Frequently Asked Questions (Q&A)

1. Can I use chicken breasts instead of thighs?

Yes. Chicken breasts work well but may be slightly less juicy than thighs.

2. Can I use red cabbage?

Yes. Red cabbage works, though it will give the dish a deeper purple color and a slightly earthier flavor.

3. Can I freeze this recipe?

Yes. Cool completely, then freeze in airtight containers for up to 3 months.

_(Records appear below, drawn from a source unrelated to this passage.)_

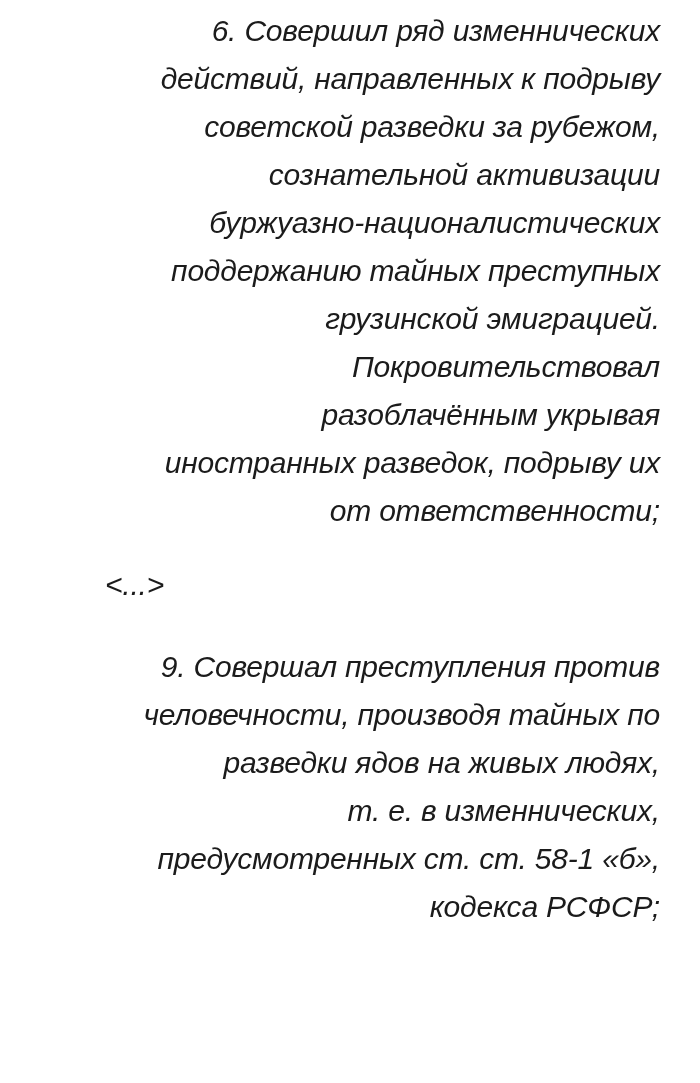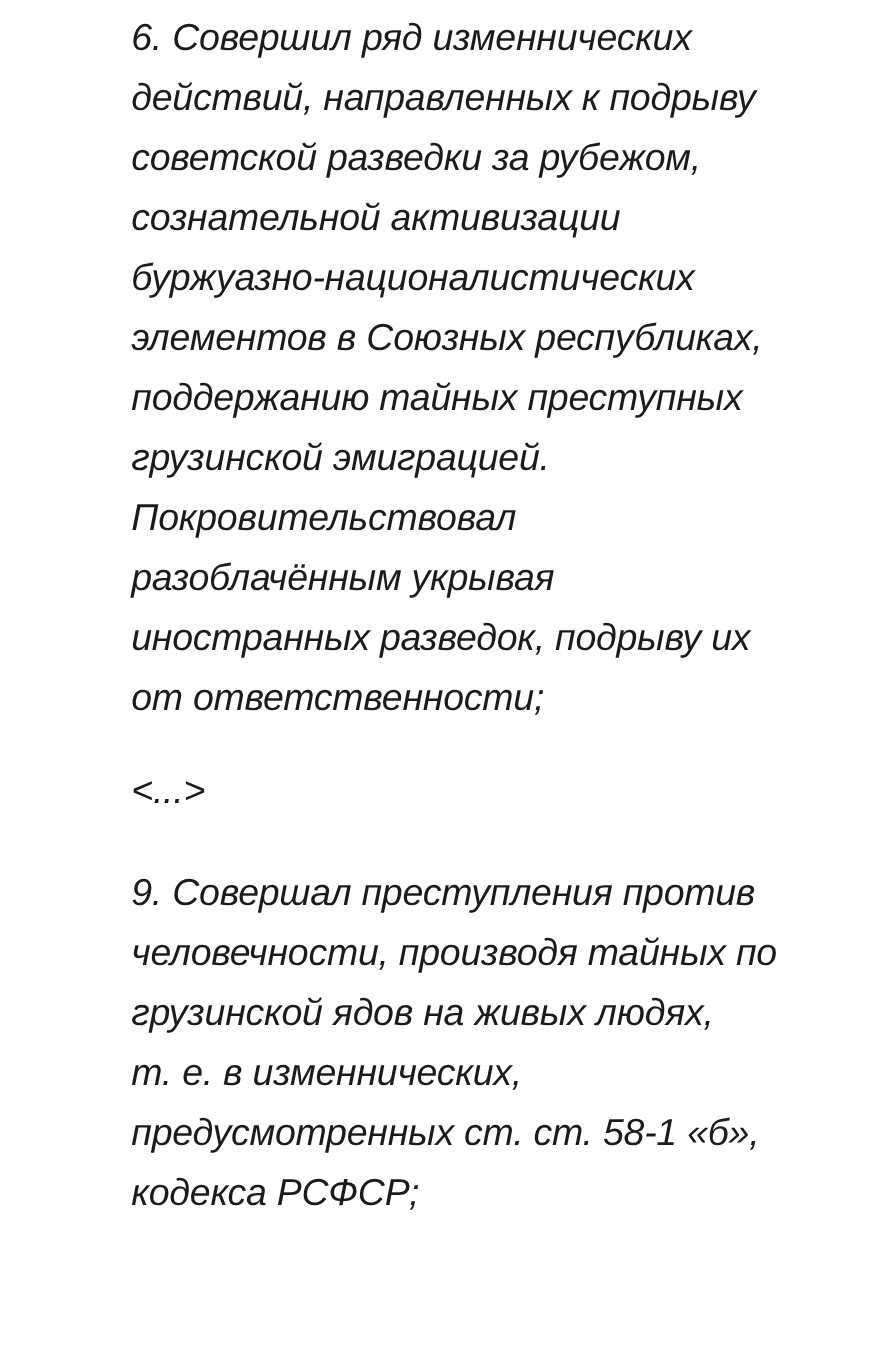"6. Совершил ряд изменнических" .line { text-align: none -> right }
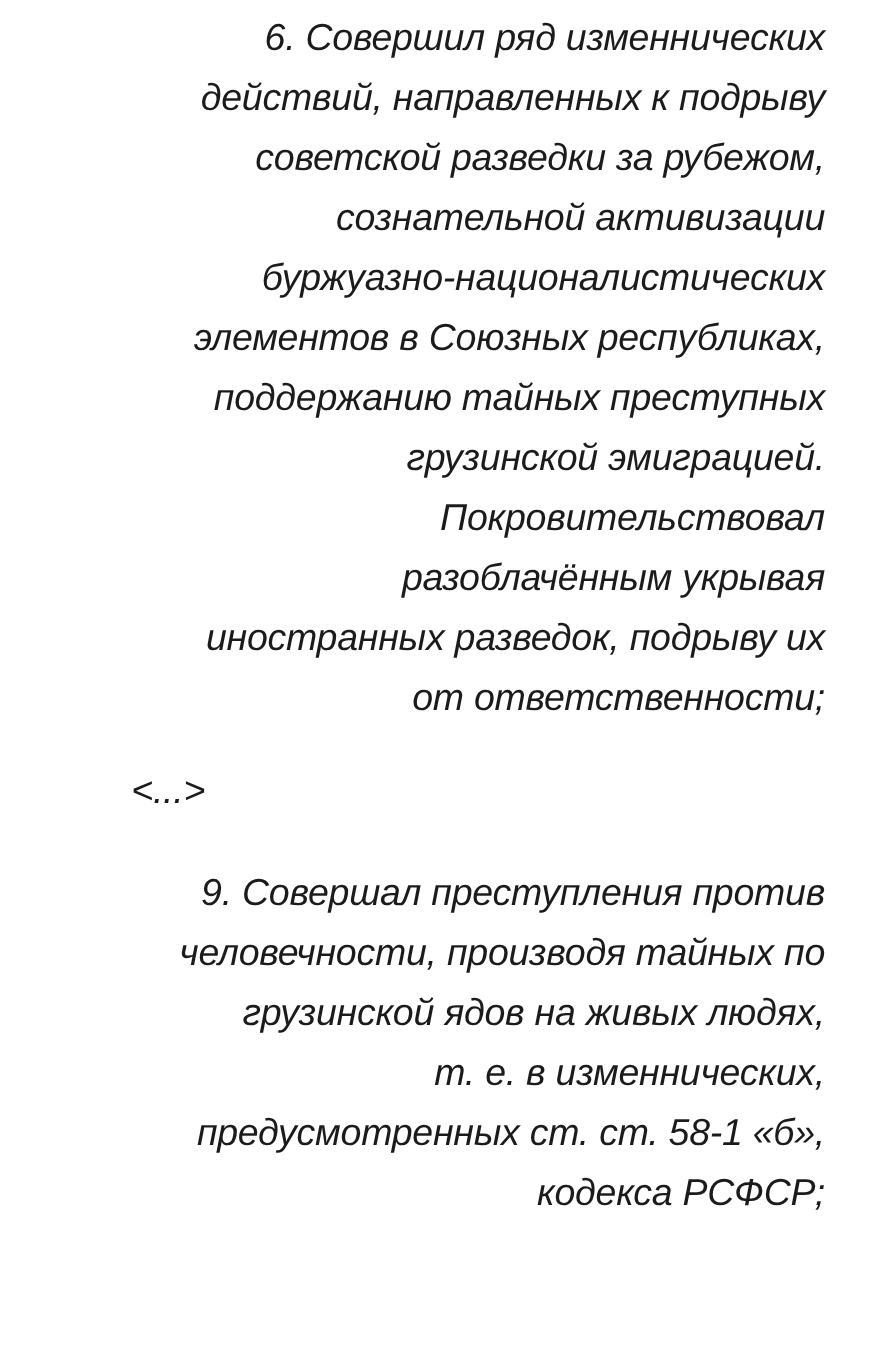"элементов в Союзных республиках," div.line { html: <div>элементов в Союзных республиках,</div> -> none }
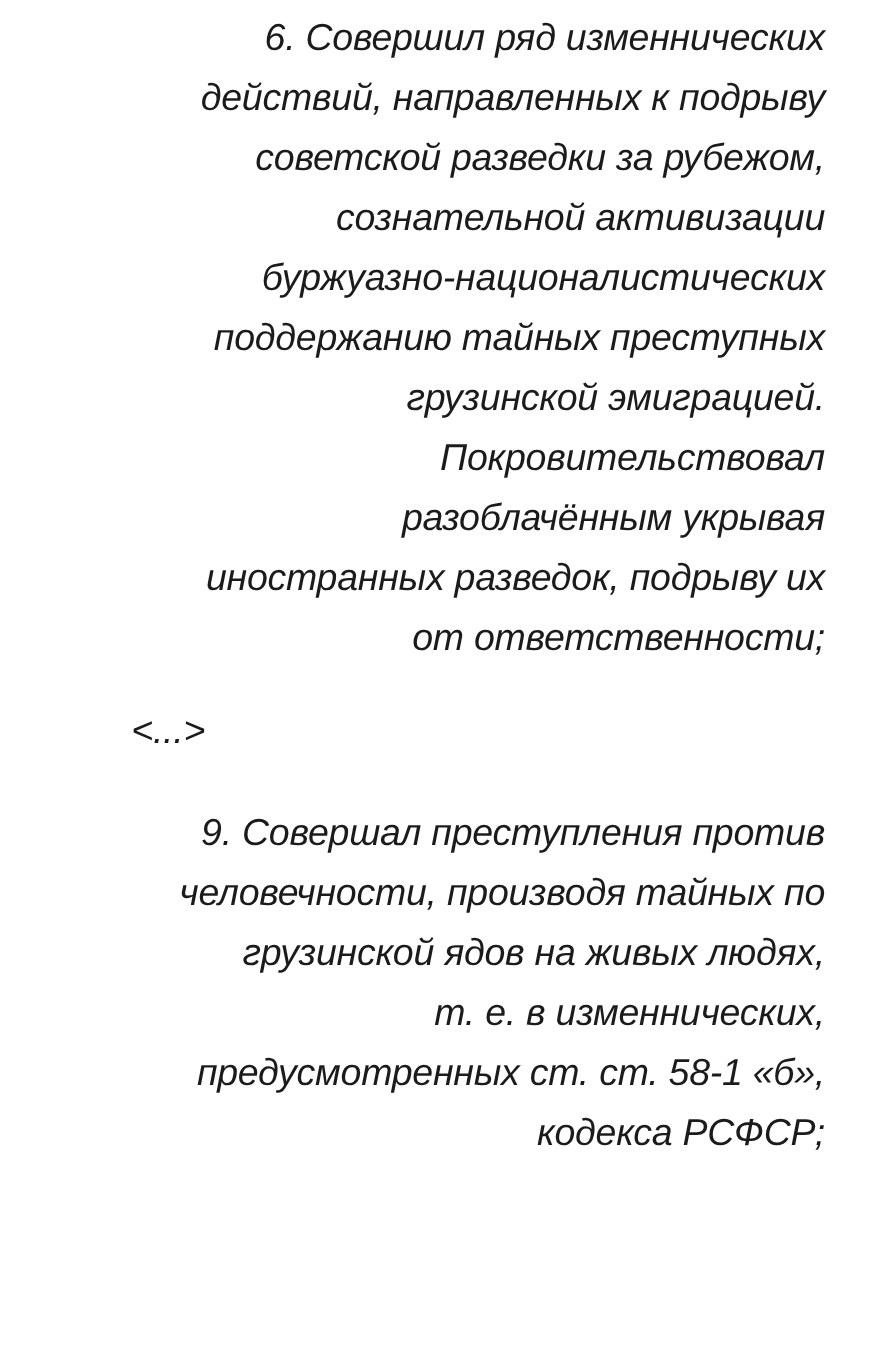"грузинской ядов на живых людях," div.line { text: грузинской -> разведки }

4. Do I need to brown the chicken first?

No. It’s optional, but browning adds extra flavor and color.

5. Can I add potatoes?

Absolutely. Add diced potatoes at the beginning of cooking for a more filling meal.

6. How do I make it spicy?

Add crushed red pepper flakes, cayenne pepper, or sliced jalapeños before cooking.

7. Can I make this dairy-free?

Yes. This recipe is naturally dairy-free.

8. What can I serve with it?

It pairs well with steamed rice, mashed potatoes, egg noodles, crusty bread, or cauliflower rice.

9. Can I use frozen chicken?

For food safety and even cooking, thaw chicken completely before placing it in the slow cooker.

10. How should leftovers be stored?

Store cooled leftovers in an airtight container in the refrigerator for up to 4 days or freeze for up to 3 months. Reheat until the chicken reaches an internal temperature of 165°F (74°C).